## PROBLEM DETAILS
Set the data below down again, exactly, with every picture left out.
□ □ □ □ □
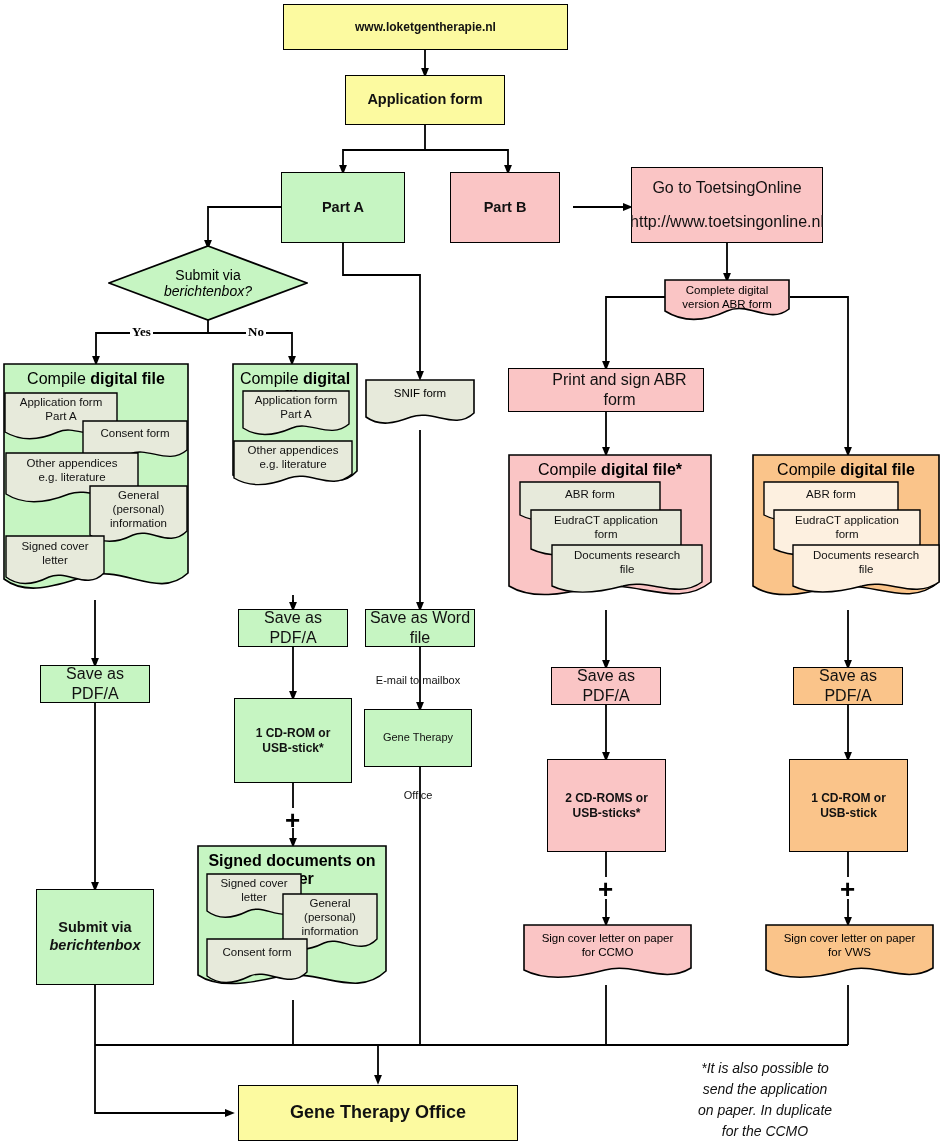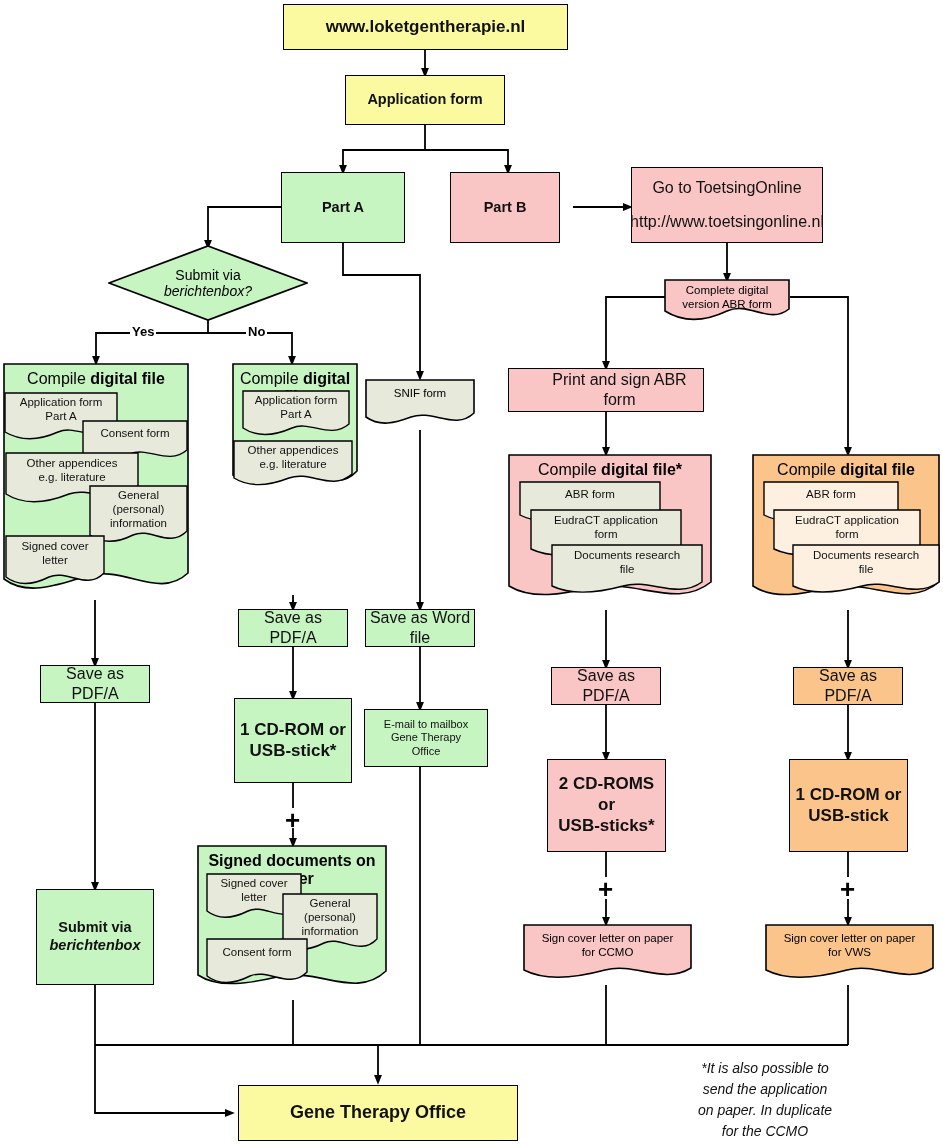"www.loketgentherapie.nl" .big { font-size: 17px -> 12px }
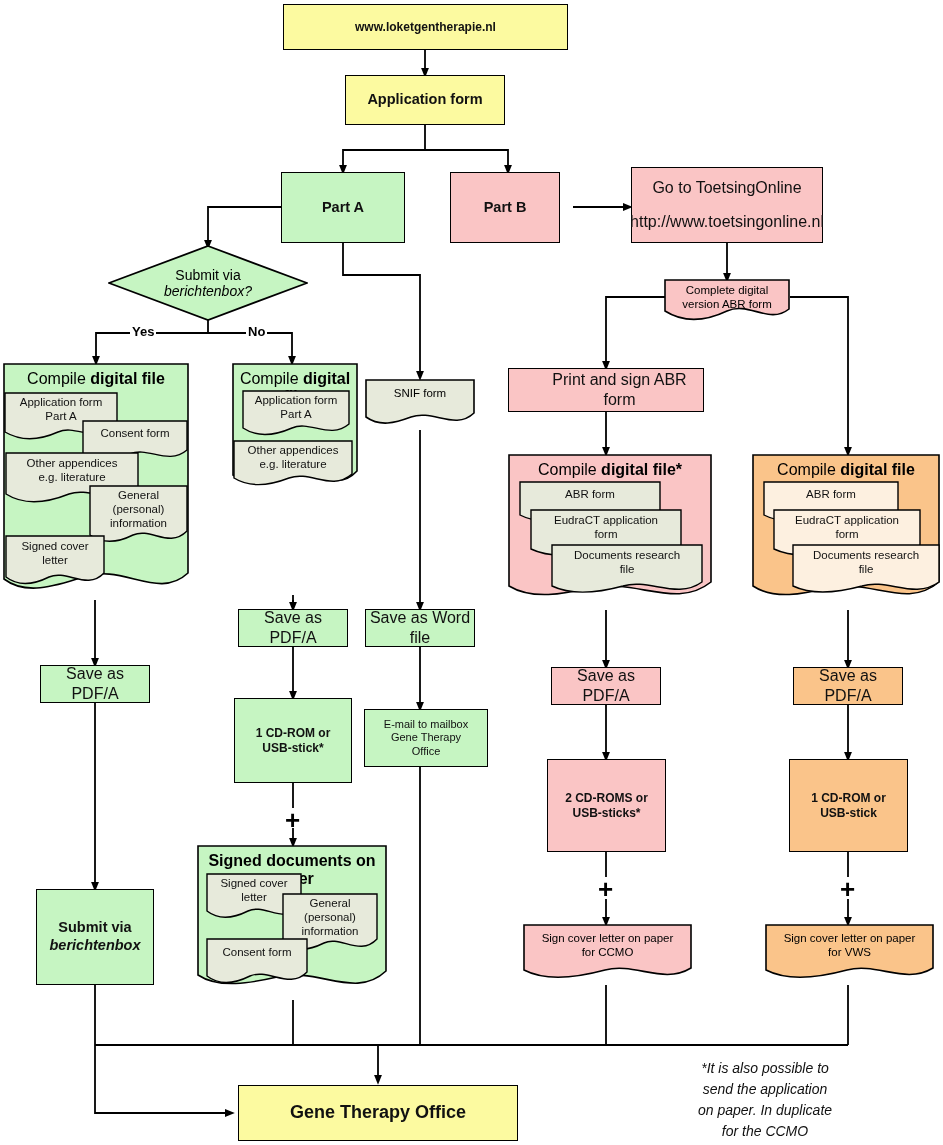"Yes" .edgelabel { font-family: none -> Liberation Serif, serif }
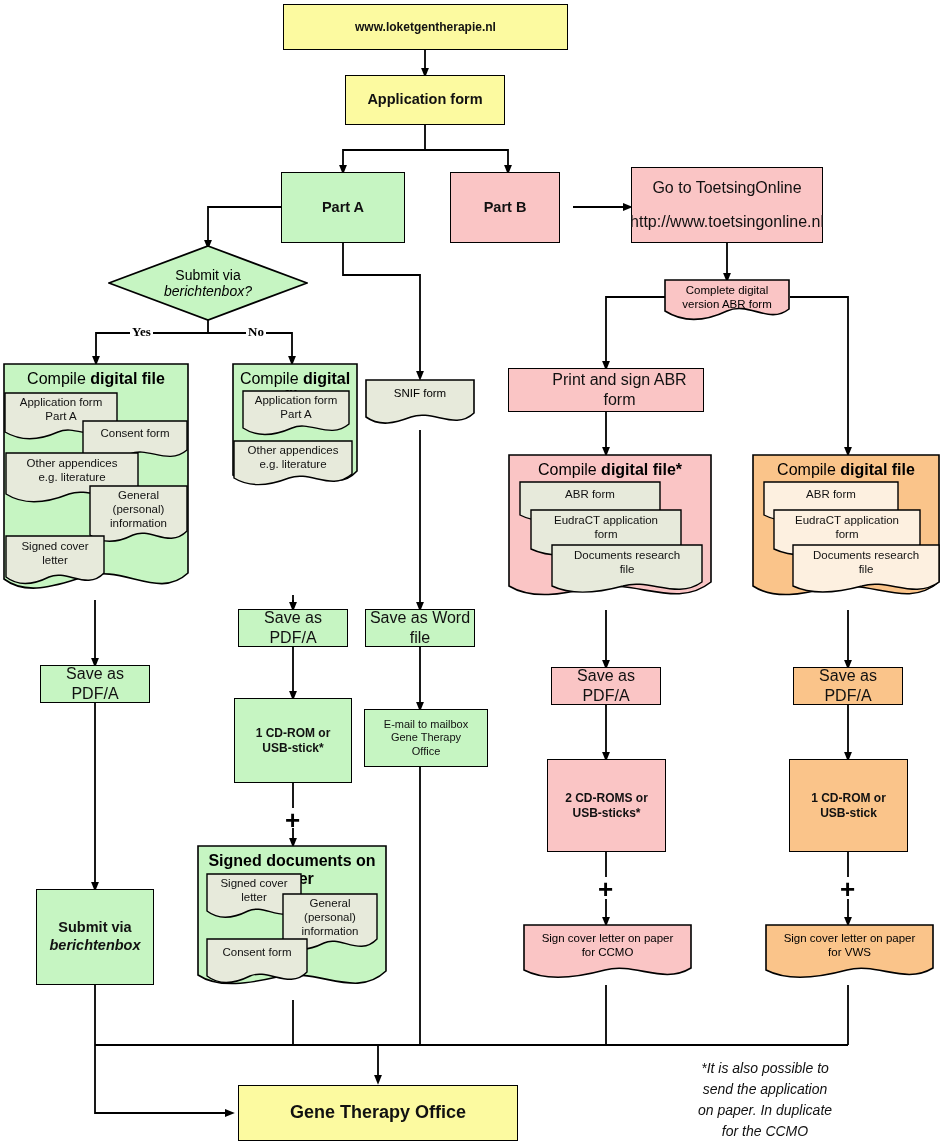"E-mail to mailbox" div.node { gap: none -> 44px; width: 124px -> 108px }
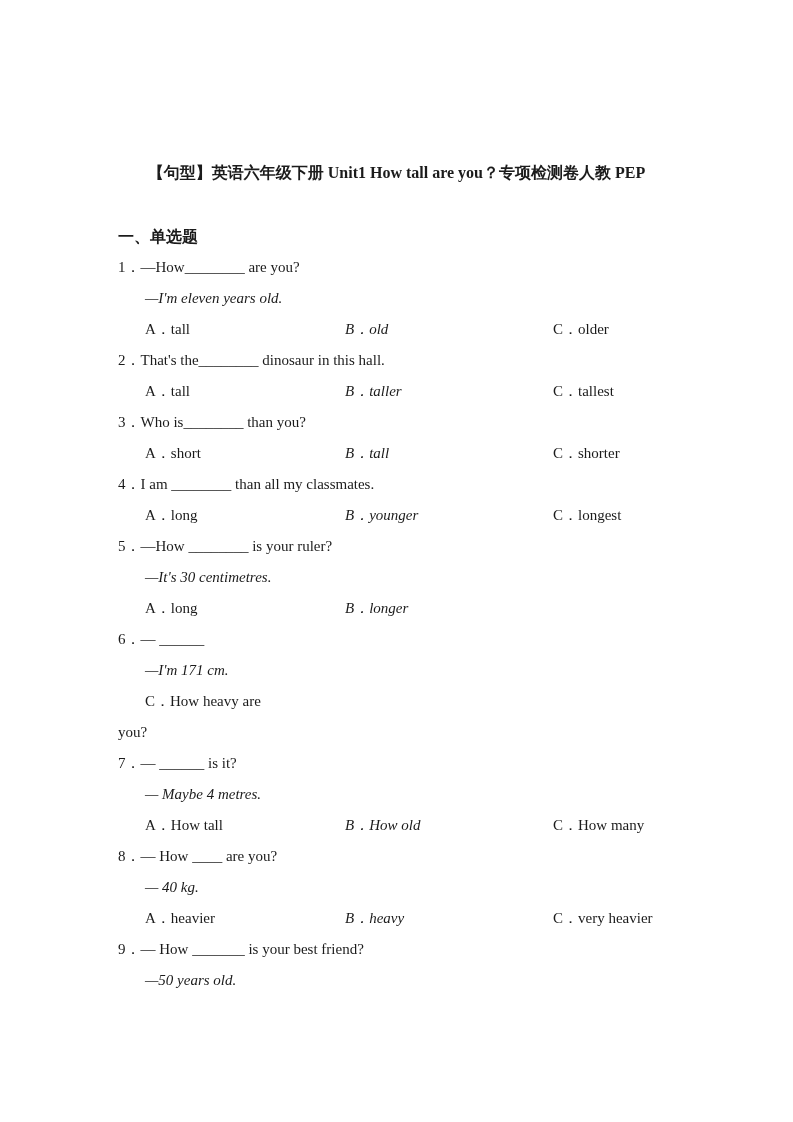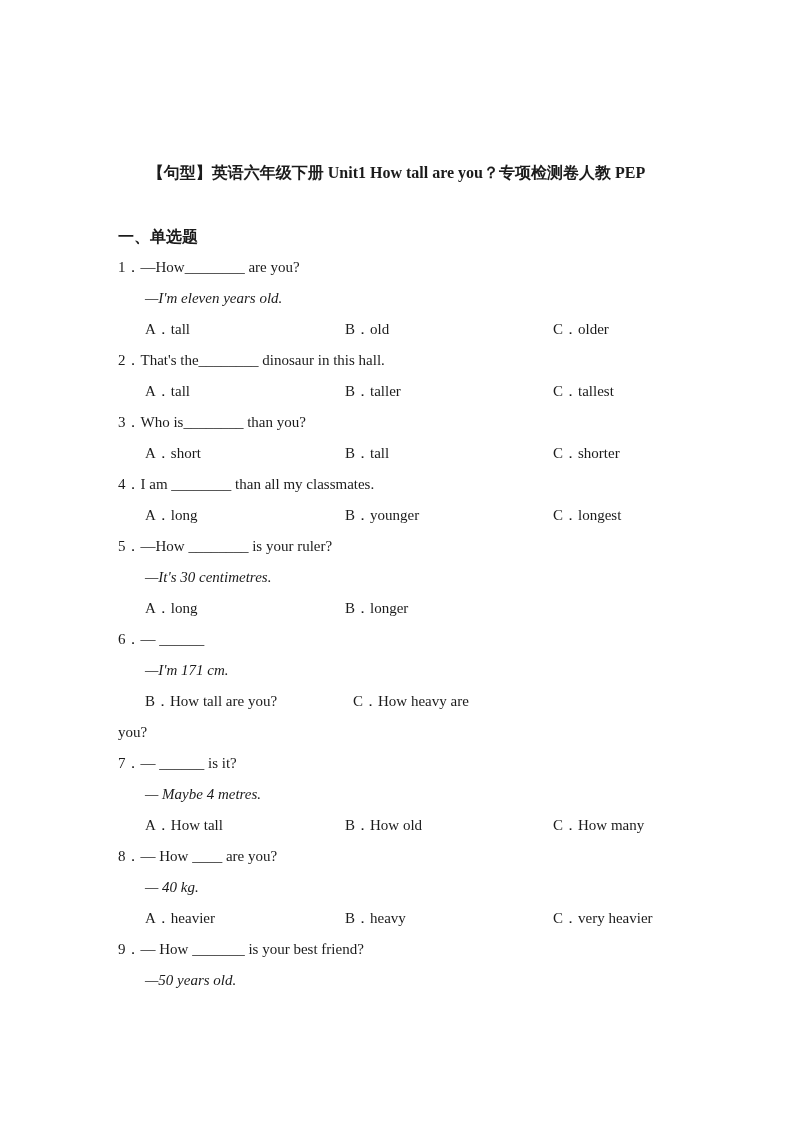"B．old" .opt-b { font-style: none -> italic }
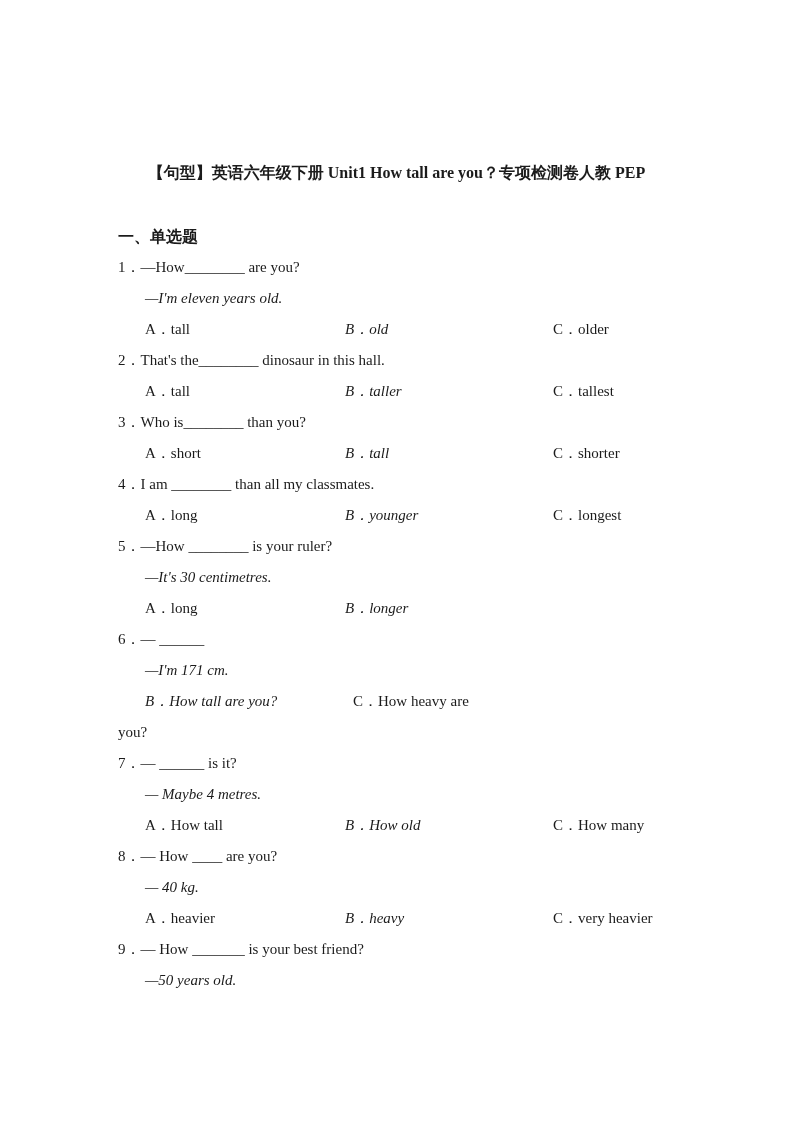"B．How tall are you?" span.opt-b { html: <span>B．How tall are you?</span> -> none }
□ □ □ □ □
## SOLUTION FOR THIS TASK
"www.loketgentherapie.nl" .big { font-size: 17px -> 12px }
"Yes" .edgelabel { font-family: none -> Liberation Serif, serif }
"E-mail to mailbox" div.node { gap: none -> 44px; width: 124px -> 108px }
"B．old" .opt-b { font-style: none -> italic }
"B．How tall are you?" span.opt-b { html: <span>B．How tall are you?</span> -> none }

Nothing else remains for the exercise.